There needed to be a statewide push, Mr. Passalacqua said. “This tiny little corner of Pennsylvania and handful of restaurants is not going to send a message to the politico. We needed to do more things first. In my mind, [state leaders] have done nothing to prove to us or any Pennsylvanian why the science dictates why they’re doing this to us.”
The restrictions were put in place following a surge of COVID-19 infections in midJune. Allegheny County was hit particularly hard, and the region saw weeks of often triple-digit increases of new cases after restaurants reopened.
On Wednesday, Dr.
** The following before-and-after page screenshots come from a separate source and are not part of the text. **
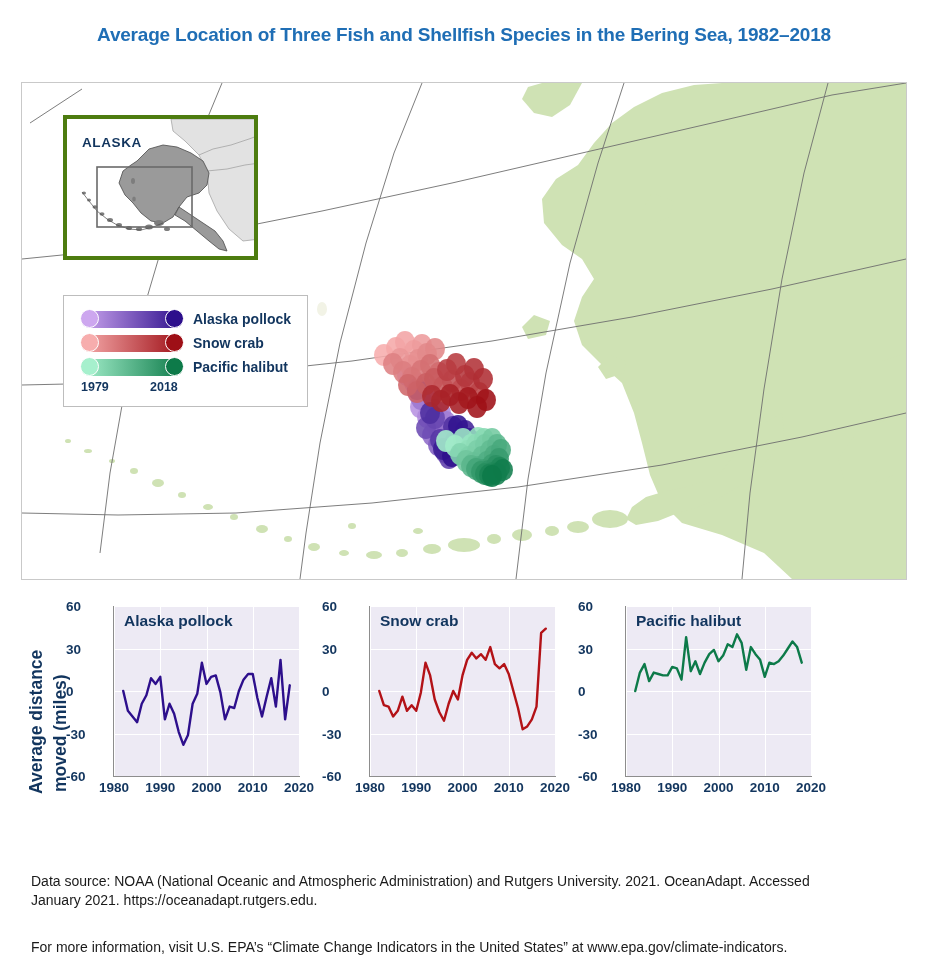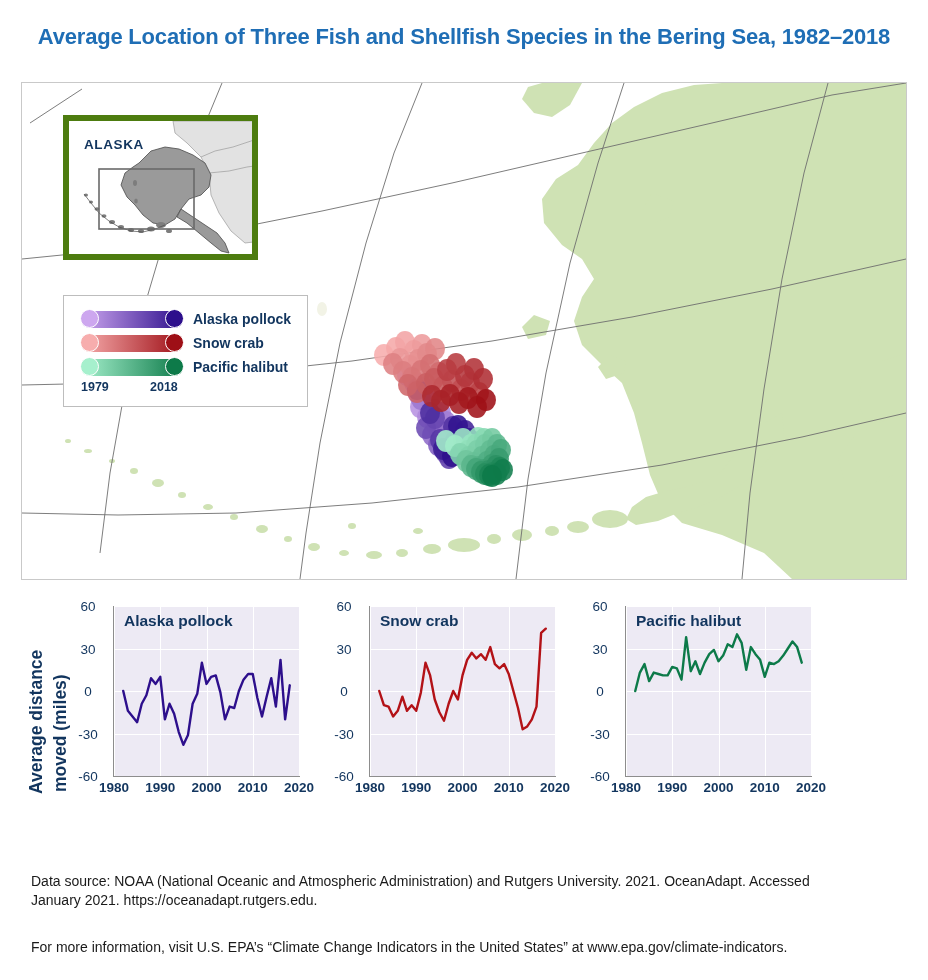--- a/index.html
+++ b/index.html
@@ -10,41 +10,41 @@
     color:#1b4279;
     overflow:hidden;
     position:relative;
   }
   #figure{position:relative;width:928px;height:980px;}
 
   
   .fig-title{
     position:absolute;left:0;top:24px;width:928px;
     text-align:center;
-    font-size:22px;font-weight:bold;
+    font-size:19px;font-weight:bold;
     color:#1f6eb5;
     letter-spacing:-0.2px;
   }
 
   
   .map-panel{
     position:absolute;left:21px;top:82px;
     width:886px;height:498px;
     border:1px solid #c9c9c9;
     background:#ffffff;
     overflow:hidden;
     box-sizing:border-box;
   }
   .map-svg{position:absolute;left:0;top:0;}
 
   
   .inset{
     position:absolute;left:41px;top:32px;
     width:195px;height:145px;
-    background:#ffffff;border:6px solid #4d7c0f;
+    background:#ffffff;border:4px solid #4d7c0f;
     box-sizing:border-box;overflow:hidden;
   }
   .inset-label{
     position:absolute;left:15px;top:16px;
     font-size:13.5px;font-weight:bold;color:#12355e;
     letter-spacing:0.6px;
   }
 
   
   .map-legend{
@@ -108,22 +108,22 @@
   .gridline{position:absolute;background:#ffffff;}
   .gl-h{left:0;width:185px;height:1px;}
   .gl-v{top:0;width:1px;height:170px;}
   .axisline{position:absolute;background:#8d8d8d;}
   .panel .chart-title{
     position:absolute;left:60px;top:20px;
     font-size:15.5px;font-weight:bold;color:#12355e;
     white-space:nowrap;
   }
   .ytick{
-    position:absolute;right:0;width:44px;text-align:center;
-    font-size:13.5px;font-weight:normal;color:#12355e;
+    position:absolute;right:0;width:44px;text-align:left;
+    font-size:13.5px;font-weight:bold;color:#12355e;
     transform:translateY(-50%);
   }
   .yticks{position:absolute;left:0;top:14px;width:46px;height:170px;}
   .xticks{position:absolute;left:50px;top:188px;width:185px;height:20px;}
   .xtick{
     position:absolute;top:0;
     font-size:13.5px;font-weight:bold;color:#12355e;
     transform:translateX(-50%);white-space:nowrap;text-align:right;
   }
   .series-svg{position:absolute;left:50px;top:14px;}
Bogen said the mitigation efforts kept increases in new cases under a hundred in Allegheny County for six consecutive days.
However, some restaurateurs claimed the data isn’t clear enough to justify the broad-brush restrictions.
“I can’t understand why they won’t release more data that proves that going from 50% to 25% occupation statewide or countywide mitigated this thing enough to support bankrupting people and putting people out of work,” Mr. Passalacqua said.
Case investigators in Allegheny County have noted that going to bars and restaurants is frequently the most common activity among those who have contracted the virus. Other activities include people who went to parties or worked in grocery stores.
But restaurateurs claim the data is skewed or say that it is not thorough enough to justify the restrictions.
“If it’s true, just show us the evidence and everybody would shut up,” said Rich Cupka, owner of the Cupka’s Cafe locations on the South Side. “But [Pennsylvania Secretary of Health] Dr. [Rachel] Levine will not provide the evidence.”
One Department of Health case investigation found “one bar was a shared point of potential exposure for customers and employees in at least four different counties,” department spokesperson Nate Wardle said in an email.
“Another example is of a bar that was visited by 27 cases in one county, and cases then also spread to a nearby county, confirming a need for more than countyby-county mitigation, but rather a focus on statewide efforts because people are free to travel and because modeling strongly suggests case increases will spread from the southwest to the north and east of the state and country.”
Mr. Wardle added that case counts have stabilized and appear to be on a downward trajectory since the mitigation was implemented, and that in the past week the White House Coronavirus Task Force recommended Pennsylvania continue to limit indoor dining at restaurants to 25%.
Mr. Cupka said he did not participate in the protest because he has ample seating outdoors to meet the capacity limits but said he agrees with what the participants were doing.
“Just look at the groundswell of people, the restaurants, the parents of kids that want to go back to school, want to play sports,” he said.
Mr. Ambrogi said Al’s Cafe had about 30-32 people at one time in the 12,000 square-foot location during lunch, all more than 6 feet apart.
“The virus is here,” Mr. Ambrogi said. “I don’t believe it’s going away until they get a cure for it, and we can’t survive until January [or] when they think it’s going to end.”
Asked whether the protest was worth potentially facing fines and losing his licenses, Mr. Ambrogi said, “We’re gonna lose ’em anyway. How many restaurants or bars do you think are in dire need that can’t help but close?”
Mr. Kennedy said he would continue to defy the governor’s order until the restaurateurs’ concerns were addressed by leaders.
“Give us 10 minutes. That’s all we’re asking for,” he said.